Corgan's mixed emotions reflect the hurricane spin of Pumpkins life during the past fifteen months: forgiveness, gigging and jubilant studio labor; a crucial loss, a new member and a nasty business spat.
It all began on November 2nd, 1998. Over lunch at the Mondrian hotel in Los Angeles, Corgan and Chamberlin spoke face to face for the first time since July 1996 - when Corgan fired his drummer for chronic drug abuse and the latter's part in the fatal accidental overdose of Jonathan Melvoin, the group's touring keyboard player. Chamberlin says Corgan got right down to business at that meeting: "When he said, 'When we make the new record,' it was like" - Chamberlin smacks his hands together in a thunderclap - "because that's something I hadn't heard in a while. It's like when someone says, 'Will you marry me?' "
The following January, Corgan, Iha, Chamberlin and bassist D'Arcy rehearsed together for the first time since Chamberlin's dismissal. "We did one of those get-acquainted jams on the first day," Iha recalls. "We all looked at each other and went, 'Yeah, that's exactly the way it used to sound.' " In April, the band publicly celebrated Chamberlin's reinstatement with a triumphant back-to-the-bars tour, then went to work on Machina - recording nearly forty new Corgan songs, of which fifteen made the final cut.
"Jimmy's coming back was Billy's point of focus for what the record could be," says Flood, who co-produced Machina with Corgan and also worked on Adore and Mellon Collie. "Which was to make a band record reminiscent of very early Pumpkins in intent and emotion. Somebody described the album to me as a Smashing Pumpkins greatest-hits album - without any of their greatest hits being on it."
The euphoria of reunion did not last. In September, D'Arcy - whom Corgan once called "the most rooted person in the band" - quit after ten years' service. The thirty-one-year-old bassist made no public statement; a terse Pumpkins press release simply confirmed her departure and promised that the band would tour behind the new record.
(As Rolling Stone went to press, Chicago police reported that D'Arcy was arrested there on January 25th and charged with drug possession after crack cocaine was found in a car in which she was riding. D'Arcy declined, through her lawyer, to comment on her arrest. Attempts to reach the band for reaction were unsuccessful.)
Corgan quickly recruited Melissa Auf der Maur, an old friend and Pumpkins fan who had just left Hole, to fill the breach. But on January 11th, just as the Pumpkins hit the road in Europe to promote Machina, the group's new manager, Sharon Osbourne, abruptly resigned after four months on the job, issuing a statement that cited medical reasons for her decision: "Billy Corgan was making me sick."
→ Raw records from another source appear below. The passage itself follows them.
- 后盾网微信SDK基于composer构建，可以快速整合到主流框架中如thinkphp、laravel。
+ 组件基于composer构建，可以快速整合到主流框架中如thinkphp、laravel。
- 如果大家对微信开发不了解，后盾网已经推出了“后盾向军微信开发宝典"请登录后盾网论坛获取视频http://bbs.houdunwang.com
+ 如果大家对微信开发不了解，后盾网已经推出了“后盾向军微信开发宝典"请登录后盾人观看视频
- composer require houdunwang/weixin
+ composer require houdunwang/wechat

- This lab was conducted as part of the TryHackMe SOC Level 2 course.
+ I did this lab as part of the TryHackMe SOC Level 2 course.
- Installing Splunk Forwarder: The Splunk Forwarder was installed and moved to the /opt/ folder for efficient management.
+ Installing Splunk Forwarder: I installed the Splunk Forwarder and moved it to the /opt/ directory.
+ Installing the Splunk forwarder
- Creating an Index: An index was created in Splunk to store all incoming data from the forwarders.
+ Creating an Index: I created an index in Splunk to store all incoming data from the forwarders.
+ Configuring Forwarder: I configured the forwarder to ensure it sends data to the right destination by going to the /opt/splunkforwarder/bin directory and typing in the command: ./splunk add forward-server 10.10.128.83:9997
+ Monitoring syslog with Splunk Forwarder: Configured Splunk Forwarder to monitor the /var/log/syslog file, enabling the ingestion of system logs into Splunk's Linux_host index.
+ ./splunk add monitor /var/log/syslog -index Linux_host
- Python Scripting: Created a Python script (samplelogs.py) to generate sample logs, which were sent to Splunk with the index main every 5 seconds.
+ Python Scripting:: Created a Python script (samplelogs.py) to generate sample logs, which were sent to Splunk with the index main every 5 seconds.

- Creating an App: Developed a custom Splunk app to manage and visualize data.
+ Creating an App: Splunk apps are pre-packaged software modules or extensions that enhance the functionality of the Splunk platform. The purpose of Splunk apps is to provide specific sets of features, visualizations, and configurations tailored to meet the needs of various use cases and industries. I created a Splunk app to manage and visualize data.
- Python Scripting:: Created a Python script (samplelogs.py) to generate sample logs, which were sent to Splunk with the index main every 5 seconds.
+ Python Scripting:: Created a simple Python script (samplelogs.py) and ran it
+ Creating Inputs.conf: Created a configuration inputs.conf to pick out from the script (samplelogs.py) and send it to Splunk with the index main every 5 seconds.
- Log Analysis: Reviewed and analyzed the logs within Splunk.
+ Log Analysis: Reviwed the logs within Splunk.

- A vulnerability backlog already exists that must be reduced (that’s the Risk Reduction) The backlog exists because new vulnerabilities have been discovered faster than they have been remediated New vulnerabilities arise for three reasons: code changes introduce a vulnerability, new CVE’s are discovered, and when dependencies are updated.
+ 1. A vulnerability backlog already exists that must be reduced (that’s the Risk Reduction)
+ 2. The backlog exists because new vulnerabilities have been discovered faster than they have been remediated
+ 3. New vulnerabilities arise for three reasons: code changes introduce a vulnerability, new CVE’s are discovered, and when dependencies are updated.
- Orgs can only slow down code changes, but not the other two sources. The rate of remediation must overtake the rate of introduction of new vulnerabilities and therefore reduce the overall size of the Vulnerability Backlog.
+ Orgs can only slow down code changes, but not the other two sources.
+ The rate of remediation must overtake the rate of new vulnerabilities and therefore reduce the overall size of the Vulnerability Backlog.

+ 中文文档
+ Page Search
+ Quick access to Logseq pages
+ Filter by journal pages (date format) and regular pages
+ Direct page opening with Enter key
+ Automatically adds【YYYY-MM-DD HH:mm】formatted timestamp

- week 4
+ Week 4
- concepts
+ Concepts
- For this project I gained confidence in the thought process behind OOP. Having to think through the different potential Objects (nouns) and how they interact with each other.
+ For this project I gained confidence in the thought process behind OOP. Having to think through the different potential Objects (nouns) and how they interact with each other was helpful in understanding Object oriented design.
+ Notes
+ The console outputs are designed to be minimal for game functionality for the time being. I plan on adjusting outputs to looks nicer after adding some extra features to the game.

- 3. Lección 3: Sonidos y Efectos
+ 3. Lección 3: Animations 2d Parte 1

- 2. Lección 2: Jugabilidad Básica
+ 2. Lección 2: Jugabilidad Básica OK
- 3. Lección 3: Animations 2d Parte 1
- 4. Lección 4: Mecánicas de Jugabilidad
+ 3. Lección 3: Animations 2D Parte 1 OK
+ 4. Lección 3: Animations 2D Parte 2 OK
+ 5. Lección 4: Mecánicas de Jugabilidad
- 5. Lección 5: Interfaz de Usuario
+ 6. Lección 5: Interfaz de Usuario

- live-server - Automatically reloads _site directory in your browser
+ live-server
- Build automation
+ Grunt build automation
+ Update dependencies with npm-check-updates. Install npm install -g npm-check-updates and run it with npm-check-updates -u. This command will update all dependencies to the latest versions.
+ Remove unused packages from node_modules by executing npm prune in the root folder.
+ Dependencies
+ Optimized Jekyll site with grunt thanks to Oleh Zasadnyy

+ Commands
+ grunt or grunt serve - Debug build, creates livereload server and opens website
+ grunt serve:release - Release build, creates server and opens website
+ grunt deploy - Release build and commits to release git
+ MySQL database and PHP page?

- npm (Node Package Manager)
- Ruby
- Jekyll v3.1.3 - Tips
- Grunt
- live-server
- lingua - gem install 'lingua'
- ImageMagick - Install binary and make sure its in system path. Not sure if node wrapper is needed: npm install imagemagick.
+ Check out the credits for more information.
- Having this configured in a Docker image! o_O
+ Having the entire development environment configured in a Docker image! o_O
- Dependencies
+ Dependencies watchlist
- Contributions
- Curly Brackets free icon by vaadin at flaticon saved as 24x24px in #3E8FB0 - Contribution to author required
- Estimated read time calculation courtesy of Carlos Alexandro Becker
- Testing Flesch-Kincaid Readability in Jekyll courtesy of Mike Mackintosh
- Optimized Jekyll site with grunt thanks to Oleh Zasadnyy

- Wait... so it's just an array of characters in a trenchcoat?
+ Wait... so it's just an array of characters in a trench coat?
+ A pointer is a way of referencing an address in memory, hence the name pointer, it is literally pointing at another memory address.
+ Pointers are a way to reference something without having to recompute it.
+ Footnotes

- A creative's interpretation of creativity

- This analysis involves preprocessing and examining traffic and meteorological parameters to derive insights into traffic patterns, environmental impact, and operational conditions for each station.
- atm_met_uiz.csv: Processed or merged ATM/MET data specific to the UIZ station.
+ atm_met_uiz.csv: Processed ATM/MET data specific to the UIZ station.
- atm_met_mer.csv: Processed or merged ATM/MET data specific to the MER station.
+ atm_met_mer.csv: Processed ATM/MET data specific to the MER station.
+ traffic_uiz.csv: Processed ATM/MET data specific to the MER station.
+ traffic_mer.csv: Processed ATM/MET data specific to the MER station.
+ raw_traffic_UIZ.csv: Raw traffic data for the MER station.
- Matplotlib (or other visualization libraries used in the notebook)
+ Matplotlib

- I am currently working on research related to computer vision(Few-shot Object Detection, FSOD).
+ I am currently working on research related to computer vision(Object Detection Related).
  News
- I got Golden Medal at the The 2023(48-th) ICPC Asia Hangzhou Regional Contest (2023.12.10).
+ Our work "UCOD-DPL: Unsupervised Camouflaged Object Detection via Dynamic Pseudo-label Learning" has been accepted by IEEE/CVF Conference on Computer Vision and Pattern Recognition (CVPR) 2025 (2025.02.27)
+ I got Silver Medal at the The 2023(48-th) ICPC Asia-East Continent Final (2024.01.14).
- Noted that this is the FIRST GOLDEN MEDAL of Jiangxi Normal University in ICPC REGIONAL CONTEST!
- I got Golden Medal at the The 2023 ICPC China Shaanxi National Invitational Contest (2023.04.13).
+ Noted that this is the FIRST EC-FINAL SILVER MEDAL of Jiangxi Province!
"Billy Corgan doesn't need a manager - Billy micromanages himself," explained Osbourne, the wife and manager of Ozzy Osbourne, the next day. "There was no reason for me to be there. Billy is incapable of taking comment, especially on a creative level. He is incapable of even listening to it." Contacted in Europe, Corgan declined to respond to Osbourne's charges.
But back in Chicago, sitting in the dark, Corgan reflects on Machina's rough birth and chuckles. "There are no happy endings in our world," he says. "The hero always gets shot at the end of our movies.
"It's the DNA," he suggests. "We've imploded, what, four, five times? And we're still standing. Like cockroaches." Also, he confides, "there's something dangerous about it that appeals to me personally."
"We're a dramatic band," Iha concedes. "There's an edge to the things we do, stuff Billy says. We're getting older" - Iha also celebrates a birthday in March; he will be thirty-two - "and there's so much bullshit just to get a record done, all this stuff surrounding a big rock band. But once we start playing, it's pretty good.
"Basically," Iha concludes, "there's no reason to stop."
"It's like living with a ghost," Chamberlin, 35, says of the Pumpkins' dark karma. "You might be scared at first, or think your life's a drag, but after a while you're friends with the ghost. And the music goes on, which is remarkable - the power of music to overcome what human beings can't seem to overcome."Chamberlin's return has plainly revitalized the Pumpkins. Top-loaded with spiritual gravity, Machina is still an impressively physical record, thanks in big part to the bright, precise aggression in Chamberlin's drumming. In comparison, Adore - made, in Chamberlin's absence, with interim drummers and rhythm machines - is "a broken record," Corgan says. "My heart was broken. It was about showing the broken pieces.
"But I was very proud of the fact that we didn't try to be the Smashing Pumpkins, the ones that sell a lot of records. We became what we became. We lived with it, we rose with it, we fell with it.
"You just move on," he continues. "Last night, I was sitting in the car, it was cold, someone was smoking, and something about the combination made me think of my mother. I wish my mother was alive. But she isn't." Corgan pauses thoughtfully. "I personally can't live life in a deficit situation."